The soprano and I agreed, silently, that this was a career that needed to start. Of course the other two felt the Hartford tenor should be hired because he had the experience but the soprano and I lobbied for the future: hire the Hartford tenor the next time around, but aside from the fact where does a talent like this learn to teach students, let’s get this guy closer to New York so he’ll be singing for Beverly Sills at the New York City Opera and the music world will thank UConn for making it possible. Or something to that effect, but eventually we won over the others on the committee and so we were able to offer the job to Jerry Hadley. 

He told us the story that he was a simple small-town guy who liked musicals and sang a lot in church. When he went to the University of Illinois to work on a masters in music education, someone heard him singing show tunes in a practice room and interrupted him, inviting him to come on down to the opera auditions. 

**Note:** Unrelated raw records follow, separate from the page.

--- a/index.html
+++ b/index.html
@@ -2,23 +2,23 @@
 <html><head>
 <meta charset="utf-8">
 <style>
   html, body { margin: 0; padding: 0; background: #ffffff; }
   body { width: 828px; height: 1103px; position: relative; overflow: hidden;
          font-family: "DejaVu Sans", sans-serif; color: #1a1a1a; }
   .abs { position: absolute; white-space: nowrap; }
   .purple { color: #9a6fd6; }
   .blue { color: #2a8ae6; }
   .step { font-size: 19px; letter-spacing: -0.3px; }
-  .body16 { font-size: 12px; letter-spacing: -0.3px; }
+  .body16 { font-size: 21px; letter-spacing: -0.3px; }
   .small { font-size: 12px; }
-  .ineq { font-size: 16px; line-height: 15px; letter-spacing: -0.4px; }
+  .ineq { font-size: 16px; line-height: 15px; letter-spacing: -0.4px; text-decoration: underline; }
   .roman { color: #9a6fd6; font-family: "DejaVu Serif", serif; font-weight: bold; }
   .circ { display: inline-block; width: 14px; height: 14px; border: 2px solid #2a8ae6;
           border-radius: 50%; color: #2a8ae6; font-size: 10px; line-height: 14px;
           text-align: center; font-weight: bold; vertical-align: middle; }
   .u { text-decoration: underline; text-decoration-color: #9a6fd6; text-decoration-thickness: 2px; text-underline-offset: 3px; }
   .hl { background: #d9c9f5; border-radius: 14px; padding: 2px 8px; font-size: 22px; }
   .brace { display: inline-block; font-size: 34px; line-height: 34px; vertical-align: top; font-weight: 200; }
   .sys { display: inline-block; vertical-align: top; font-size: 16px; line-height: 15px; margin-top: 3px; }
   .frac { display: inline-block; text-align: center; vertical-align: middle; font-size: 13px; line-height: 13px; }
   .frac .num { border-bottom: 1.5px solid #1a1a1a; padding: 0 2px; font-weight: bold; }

“I’ve never even seen an opera,” Jerry told him, blushing at the idea of actually singing in one, apologizing for not having anything remotely operatic in his repertoire. “But the guy said ‘Just sing what you’re singing now and let them figure it out.’ So I went.” 

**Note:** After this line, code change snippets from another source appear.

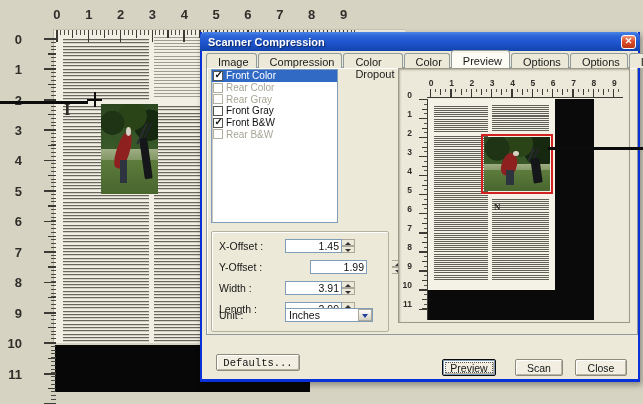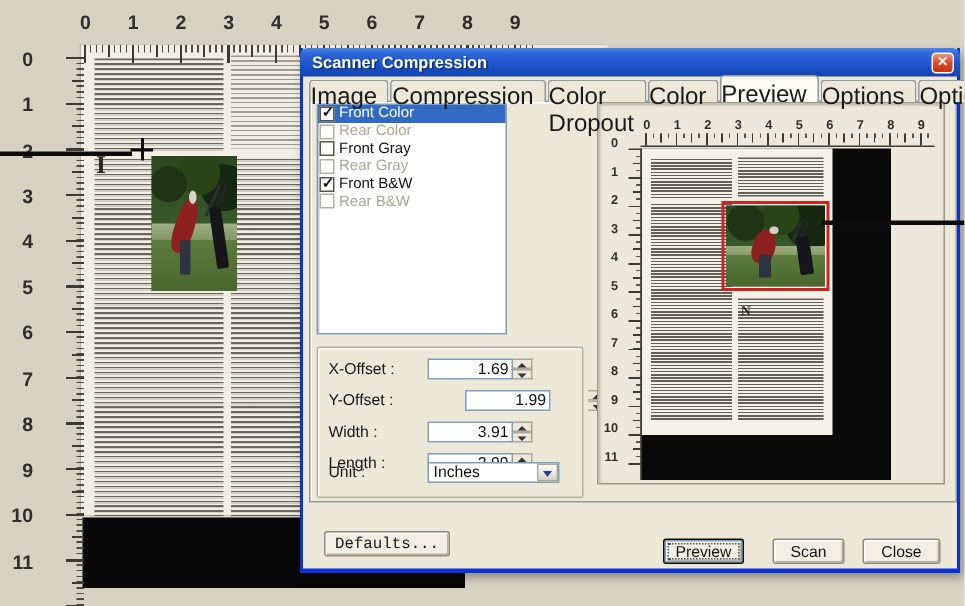--- a/index.html
+++ b/index.html
@@ -59,22 +59,22 @@
             box-shadow:2px 3px 6px rgba(0,0,0,.35); }
   .titlebar { position:absolute; left:-2px; top:0; width:440px; height:19px;
               background:linear-gradient(180deg,#4a86e8 0%,#2f66d8 20%,#1e55cf 55%,#1243ae 100%);
               border-radius:5px 5px 0 0; display:flex; align-items:center; }
   .title-text { color:#fff; font-size:11px; font-weight:bold; padding-left:8px; text-shadow:1px 1px 1px rgba(0,0,0,.5); }
   .close-btn { position:absolute; right:4px; top:2.5px; width:15px; height:14px;
                background:linear-gradient(#f09678,#dd4f2b 45%,#bd3513); border:1px solid #fff; border-radius:3px;
                color:#fff; font-size:9px; font-weight:bold; display:flex; align-items:center; justify-content:center; line-height:1; }
 
   .tabstrip { position:absolute; left:4px; top:19px; height:17px; display:flex; align-items:flex-end; z-index:3; }
-  .tab { font-size:16px; color:#1a1a1a; background:#ece9d8; border:1px solid #919b9c; border-bottom:none;
-         border-radius:3px 3px 0 0; padding:2px 7px 2px 0; margin-right:1px; height:15px; }
+  .tab { font-size:11px; color:#1a1a1a; background:#ece9d8; border:1px solid #919b9c; border-bottom:none;
+         border-radius:3px 3px 0 0; padding:2px 7px 2px 11px; margin-right:1px; height:15px; }
   .tab.active { background:#fcfbf4; height:18px; padding-top:4px; position:relative; z-index:4; box-shadow:inset 0 2px 0 #f7f5ea; }
   .tabpage { position:absolute; left:4px; top:35px; width:432px; height:268px; background:#ece9d8;
              border:1px solid #919b9c; box-shadow:inset 1px 1px 0 #fff; }
 
   
   .listbox { position:absolute; left:4px; top:1px; width:127px; height:154px; background:#fff;
              border:1px solid #7f9db9; box-shadow:inset 1px 1px 0 #c9c9c1; }
   .lrow { display:flex; align-items:center; height:11.7px; padding-left:1px; font-size:10px; color:#111; }
   .lrow.selected { background:#316ac5; color:#fff; }
   .lrow:not(.enabled) { color:#a8a595; }
@@ -216,46 +216,46 @@
       <div class="lrow checked enabled selected">
             <span class="cb">
               <span class="check">✓</span>
             </span>
             <span class="llabel">Front Color</span>
           </div>
           <div class="lrow">
             <span class="cb"></span>
             <span class="llabel">Rear Color</span>
           </div>
+          <div class="lrow">
+            <span class="cb"></span>
+            <span class="llabel">Rear Gray</span>
+          </div>
           <div class="lrow enabled">
             <span class="cb"></span>
             <span class="llabel">Front Gray</span>
           </div>
-          <div class="lrow">
-            <span class="cb"></span>
-            <span class="llabel">Rear Gray</span>
-          </div>
           <div class="lrow checked enabled">
             <span class="cb">
               <span class="check">✓</span>
             </span>
             <span class="llabel">Front B&amp;W</span>
           </div>
           <div class="lrow">
             <span class="cb"></span>
             <span class="llabel">Rear B&amp;W</span>
           </div>
         </div>
 
       <div class="groupbox"></div>
       <div>
 
       <div class="frow offset-row" style="top: 171px; left: 12px;">
             <span class="flabel">X-Offset :</span>
-            <span class="tbox">1.69</span>
+            <span class="tbox">1.45</span>
             <span class="spinner">
               <span class="spinbtn spin-up"></span>
               <span class="spinbtn spin-down"></span>
             </span>
           </div>
           <div class="frow offset-row" style="top: 192px; left: 12px; gap: 25px;">
             <span class="flabel">Y-Offset :</span>
             <span class="tbox">1.99</span>
             <span class="spinner">
               <span class="spinbtn spin-up"></span>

The next day, the cast list for the opera department’s production of Mozart’s “Magic Flute” went up and Jerry looked at the list. He saw he was down for Tamino. He asked one of the other singers there, “Is that a good role?” Yeah, well, it’s the lead role… one of the great tenor roles in the repertoire!

Meanwhile, having left UConn for an attempt at life in New York City myself, I ended up living in an apartment at 101st & Broadway. It was a mile-and-a-half to Lincoln Center, around 66th & B’way, a distance I walked almost daily (it was often faster to walk than take the bus or even the subway), going to concerts at the New York Philharmonic or performances at the Met, at City Opera, at Alice Tully Hall. 

It was an exciting time if a bit tenuous financially but an adventure and for the most part I loved it. I met a concert pianist who specialized in new music in my building and wrote a piece for her to perform at Carnegie Recital Hall. And across the street in a parallel apartment building (although on a grander, older, better maintained scale) I could hear a very fine tenor warming up several days a week. 

Then the news arrived that Jerry Hadley had indeed come to New York and sung for Beverly Sills. He was signed by the City Opera company immediately and was to make his debut in the rather brief role of Arturo, the husband murdered by Lucia prior to the Mad Scene in Donizetti’s “Lucia di Lammermoor.” It was a start. 

I was there for his opening night and I guess he sang well, though I was just too excited for him to notice if he had or hadn’t sung his best. He certainly didn’t sound like a kid who’d never seen an opera about 5 or 6 years earlier. He didn’t, however, come out for the final bow, for some reason: perhaps since he was killed off fairly early in the opera, he didn’t bother to hang around, which was kind of odd. When I went backstage to congratulate him with some other friends from UConn, he had, in fact, left before the opera was over. There was a celebration somewhere ;-) I assumed... 

Later that night, I walked back to my apartment, excited that someone I knew had just sung at City Opera! As I crossed the street to my building, somebody who looked familiar was getting out of a cab. It was Jerry! We hugged and I congratulated him and then said “so YOU’RE the tenor I keep hearing over here?!” 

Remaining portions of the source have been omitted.